EXERCISE GOAL
Include the line containing "Personnel: | NEW POSTDOC" and all lines before it, repeated exactly from the listing below, without pictures.

DATA FOR REVIEW
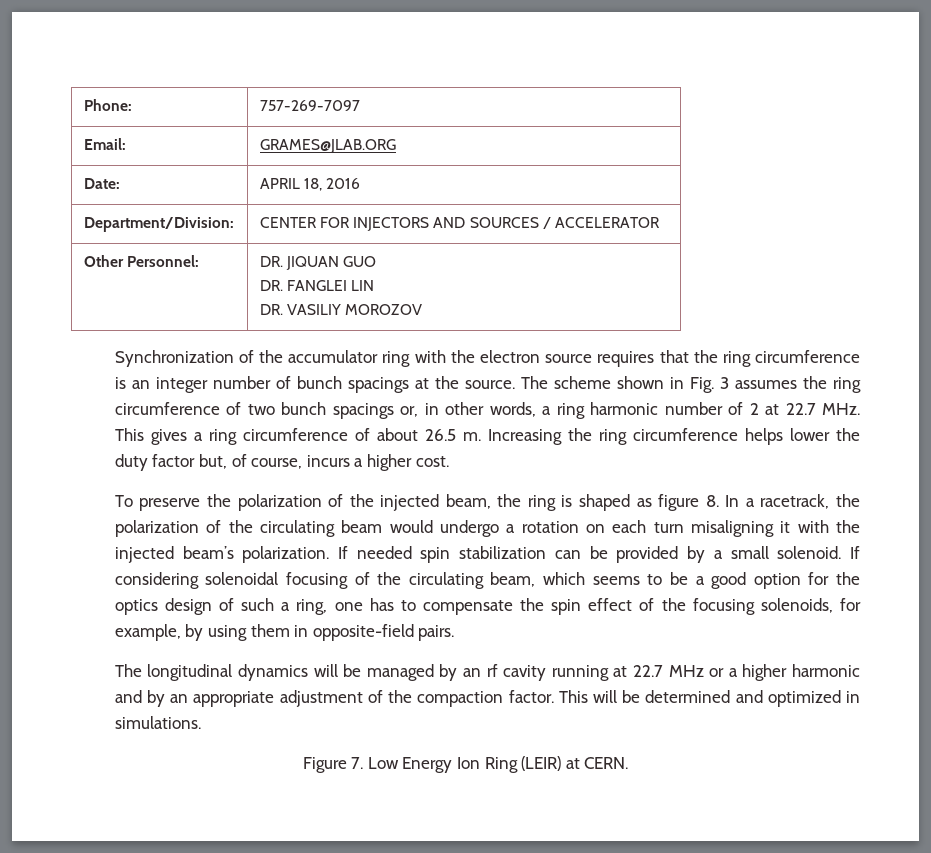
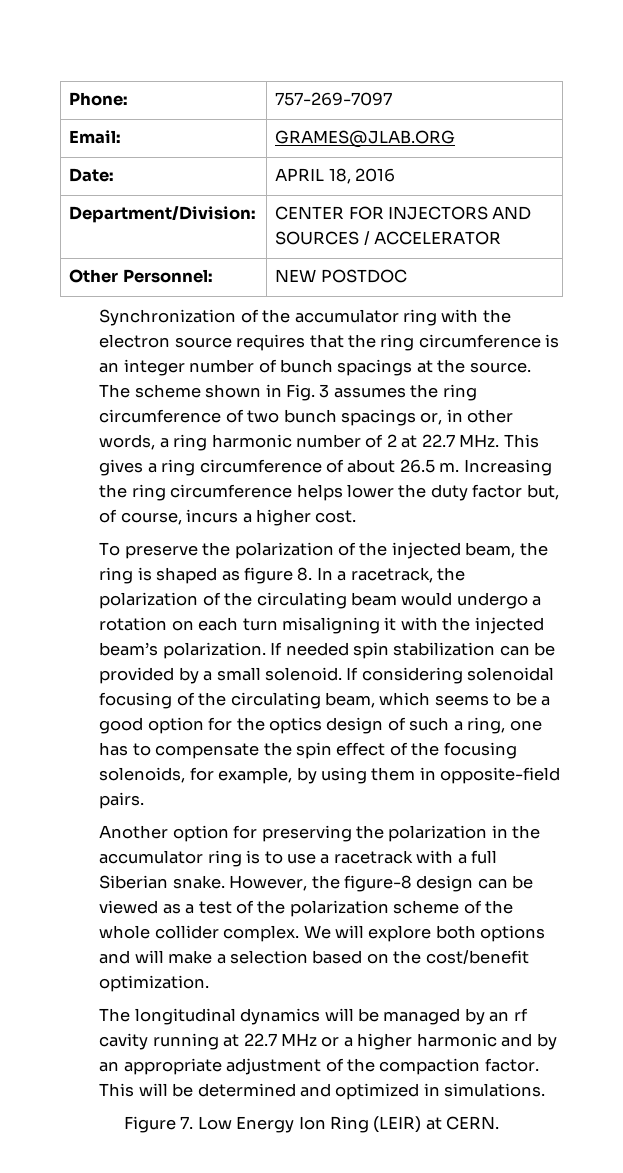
- Other Personnel: | DR. JIQUAN GUO
- DR. FANGLEI LIN
- DR. VASILIY MOROZOV
+ Other Personnel: | NEW POSTDOC
+ Another option for preserving the polarization in the accumulator ring is to use a racetrack with a full Siberian snake. However, the figure-8 design can be viewed as a test of the polarization scheme of the whole collider complex. We will explore both options and will make a selection based on the cost/benefit optimization.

TASK OUTPUT
- Other Personnel: | DR. JIQUAN GUO
- DR. FANGLEI LIN
- DR. VASILIY MOROZOV
+ Other Personnel: | NEW POSTDOC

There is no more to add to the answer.